Man With a Digital Movie Camera

by James Verniere
Friday, February 28, 2003
Boston Herald


``Russian Ark.'' Not rated. In Russian with English subtitles. At the Embassy Cinema and Brattle Theatre.

Russia, the birthplace of montage - the artful assembling of edited film images to compress action, suggest the passage of time and evoke emotional responses - now gives us a film shot in a single, continuous take. So much for ``Potemkin.''

Alexander Sokurov, the director of such films as ``Mother and Son'' and ``Moloch,'' is nothing if not bold, and his boldness is refreshing at a time when movies are increasingly interchangeable commercial entities. Arguably an arthouse ``Blair Witch Project'' (a film with a gimmick unique to the medium of film), ``Russian Ark'' is set in the 18th century and begins, probably inevitably, at the beginning of a festive gathering at the Hermitage palace and museum in St.
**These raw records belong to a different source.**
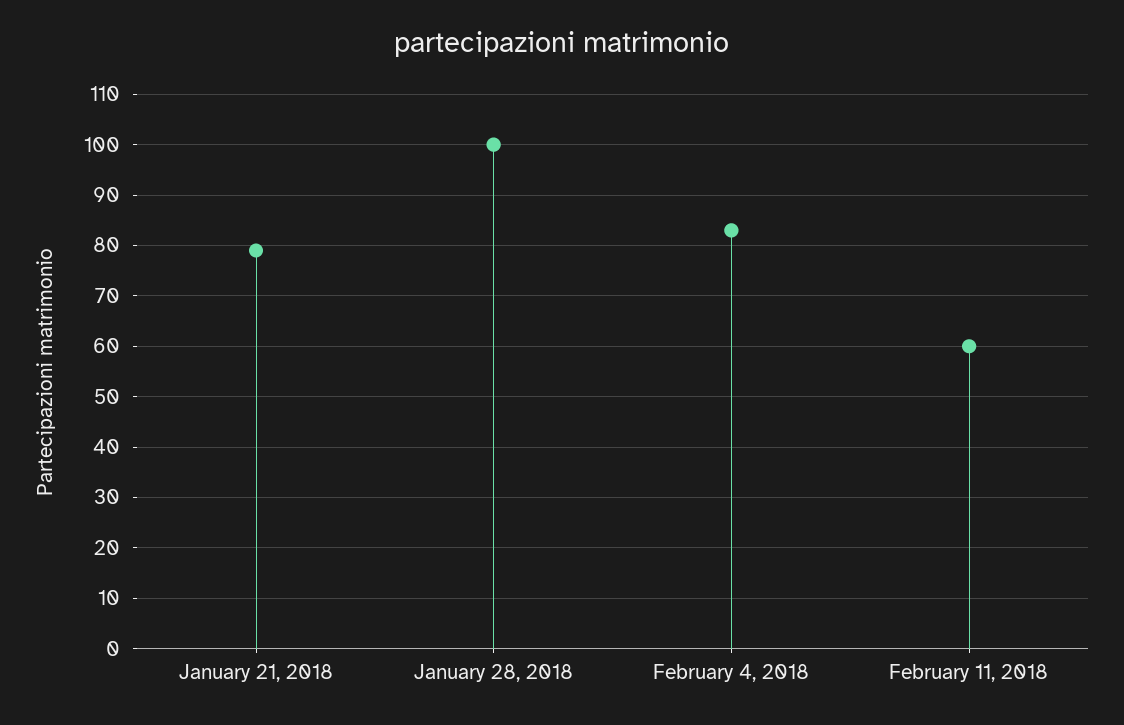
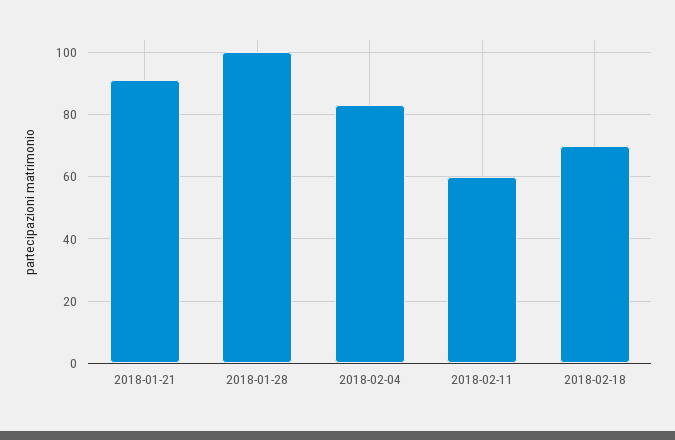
January 21, 2018: 80 -> 90
2018-02-18: none -> 70

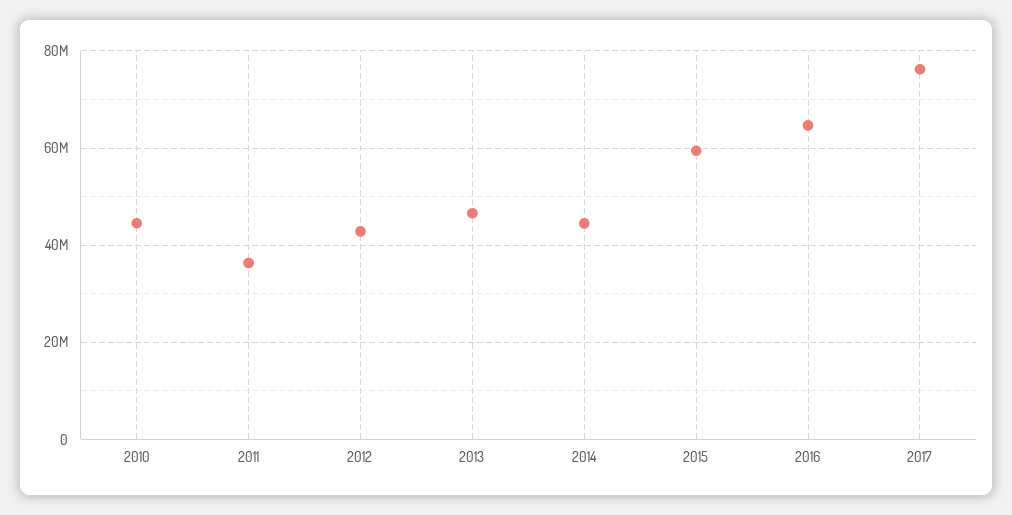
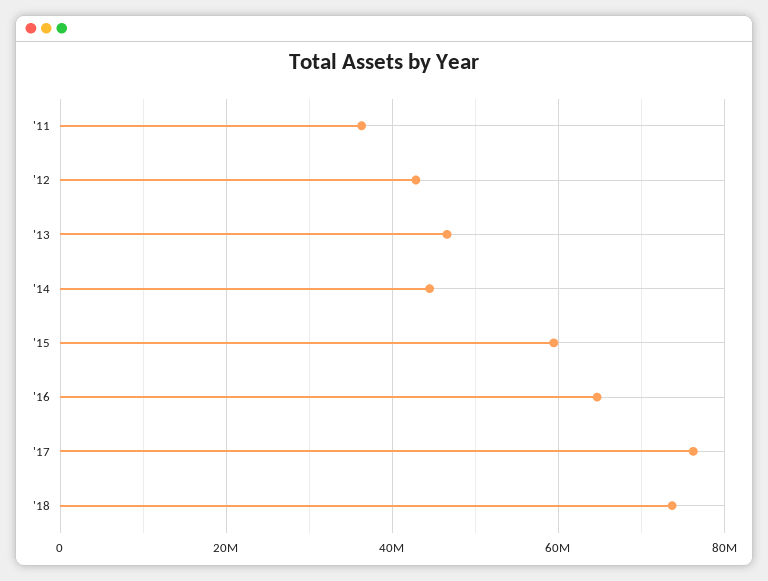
2010: 44000000 -> none
'18: none -> 74000000

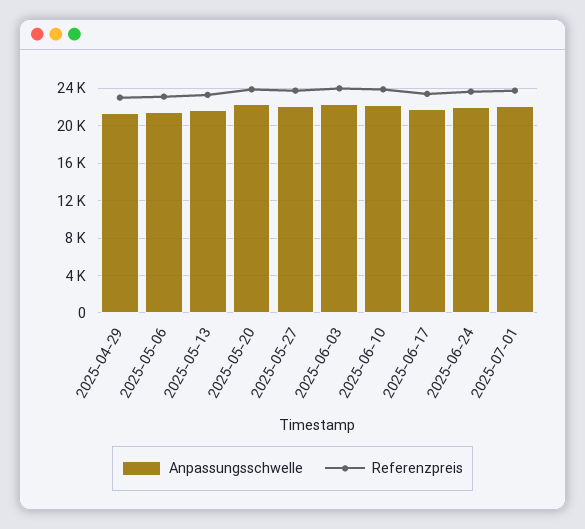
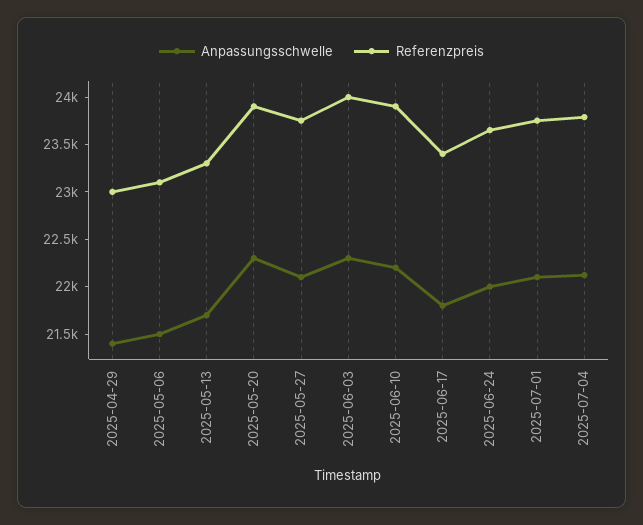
Anpassungsschwelle, 2025-07-04: none -> 22100
Referenzpreis, 2025-07-04: none -> 23800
Petersburg.

The technique is breathtaking. Sokurov, his cast and characters - a contemporary filmmaker behind the camera and, in front, a 19th century French diplomat known as the Marquis (Sergey Dreiden), both magically transported to the setting - and especially cinematographer Tilman Buttner of ``Run Lola Run'' must perform a high-wire act in a straitjacket.
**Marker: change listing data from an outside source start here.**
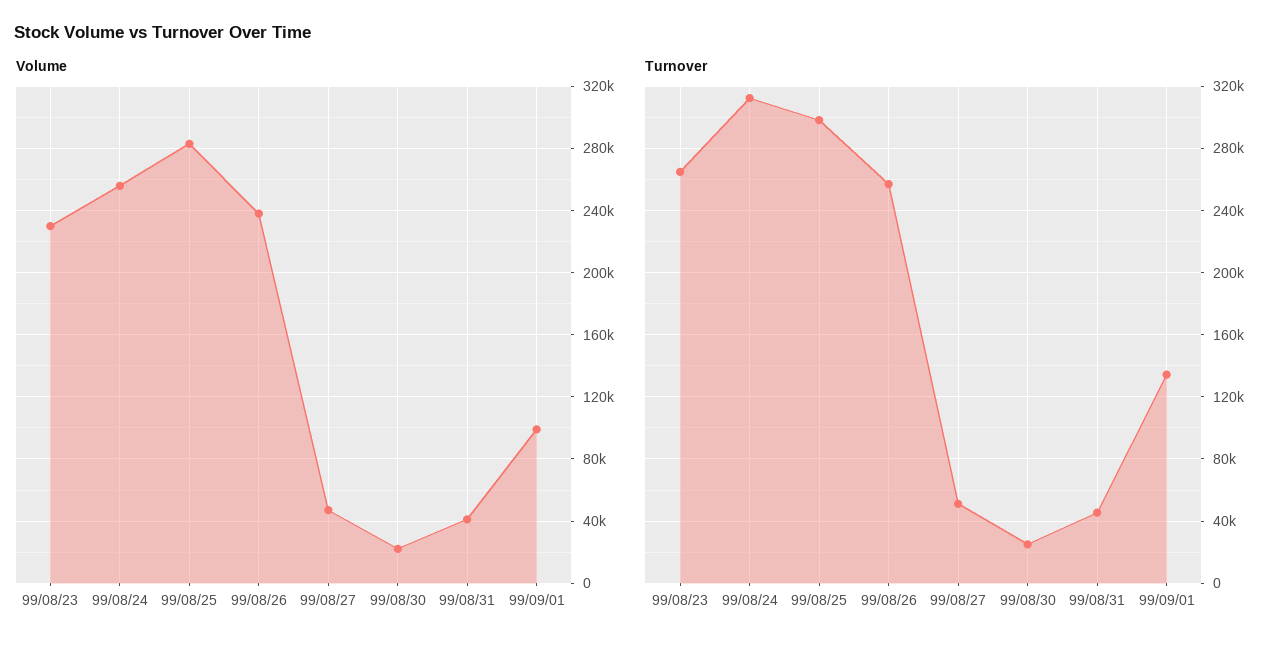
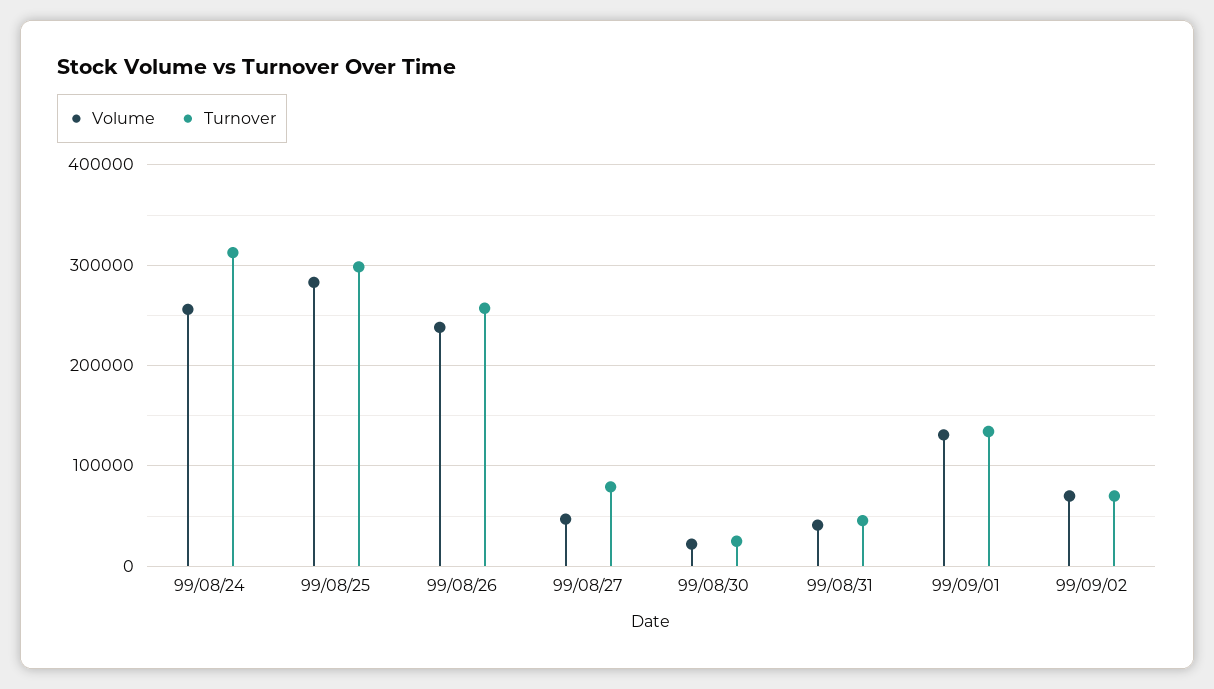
Volume, 99/08/23: 230000 -> none
Volume, 99/09/01: 100000 -> 130000
Turnover, 99/08/23: 265000 -> none
Turnover, 99/08/27: 50000 -> 80000
Volume, 99/09/02: none -> 70000
Turnover, 99/09/02: none -> 70000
Whatever happens - a sneeze, a stumble, a locked door - you name it, the film is literally on the clock, and the camera must keep rolling. While perhaps more an intellectual exercise than a genuine movie, ``Russian Ark'' is often reminiscent of Fellini's elegiac ``And the Ship Sails On.'' Because it addresses elemental issues, ``Russian Ark'' is also a reminder of D.W. Griffith's development of ``cutting'' techniques and their evolution into a new, storytelling method unique to motion pictures. Some may moreover recall the visionary Georges Melies' serendipitous discovery that even rudimentary cuts made magic possible on film, thereby inventing special effects.

``Russian Ark'' comprises 98 minutes of action and, even more importantly, 4,265 feet of distance, since it is, on one level, the equivalent of a forced march from beginning to end.
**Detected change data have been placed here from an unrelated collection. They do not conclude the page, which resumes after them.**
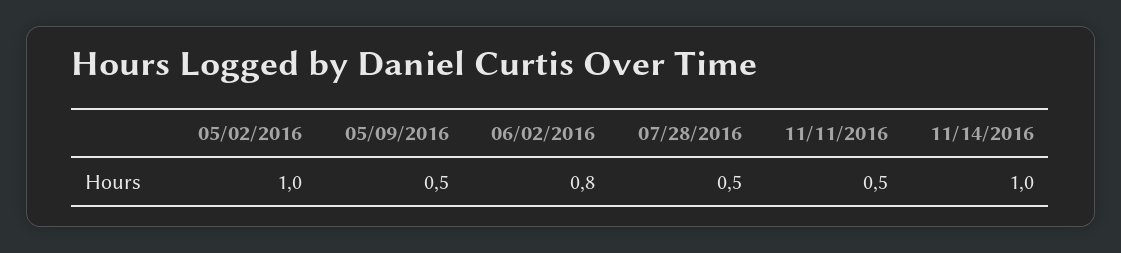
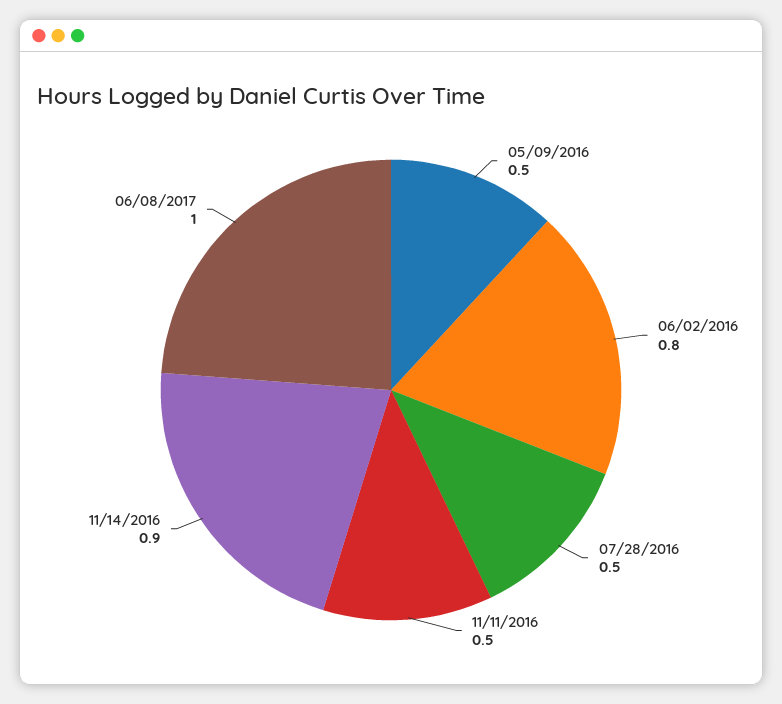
05/02/2016: 1 -> none
11/14/2016: 1 -> 0.9
06/08/2017: none -> 1

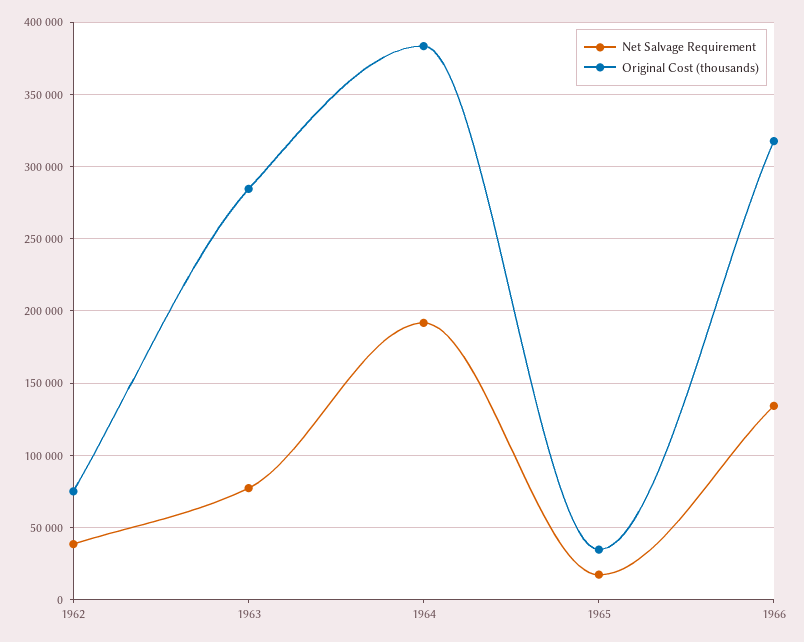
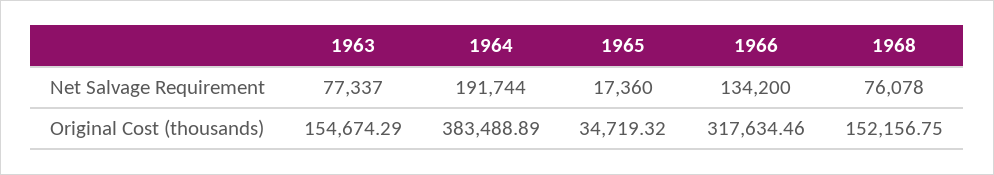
Net Salvage Requirement, 1962: 40000 -> none
Original Cost (thousands), 1962: 75000 -> none
Original Cost (thousands), 1963: 285000 -> 154674.29
Net Salvage Requirement, 1968: none -> 76078
Original Cost (thousands), 1968: none -> 152156.75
As we stroll alongside the Marquis past the Hermitage's Rembrandts and da Vincis, we take a peep at Peter the Great flogging one of his generals, Catherine the Great searching for a lavatory and the doomed last tsar and his family sitting down to dinner. In a marvelous evocation of the nimble timing and footwork required of Sokurov, hundreds of dancers in lavish period costume waltz at the Last Royal Ball of 1913 with Valery Gergiev conducting. (The film features three live orchestras.)

It's a voyage through time and space using a 24p High Definition camera mounted on a Steadicam-mechanism with a portable hard disk drive to store the images. The gently undulating nature of the Steadicam actually adds to the sense of buoyancy, of a vast object floating through the cosmos. (Sokurov's conceit is Hermitage equals spatial-temporal ``ark.'')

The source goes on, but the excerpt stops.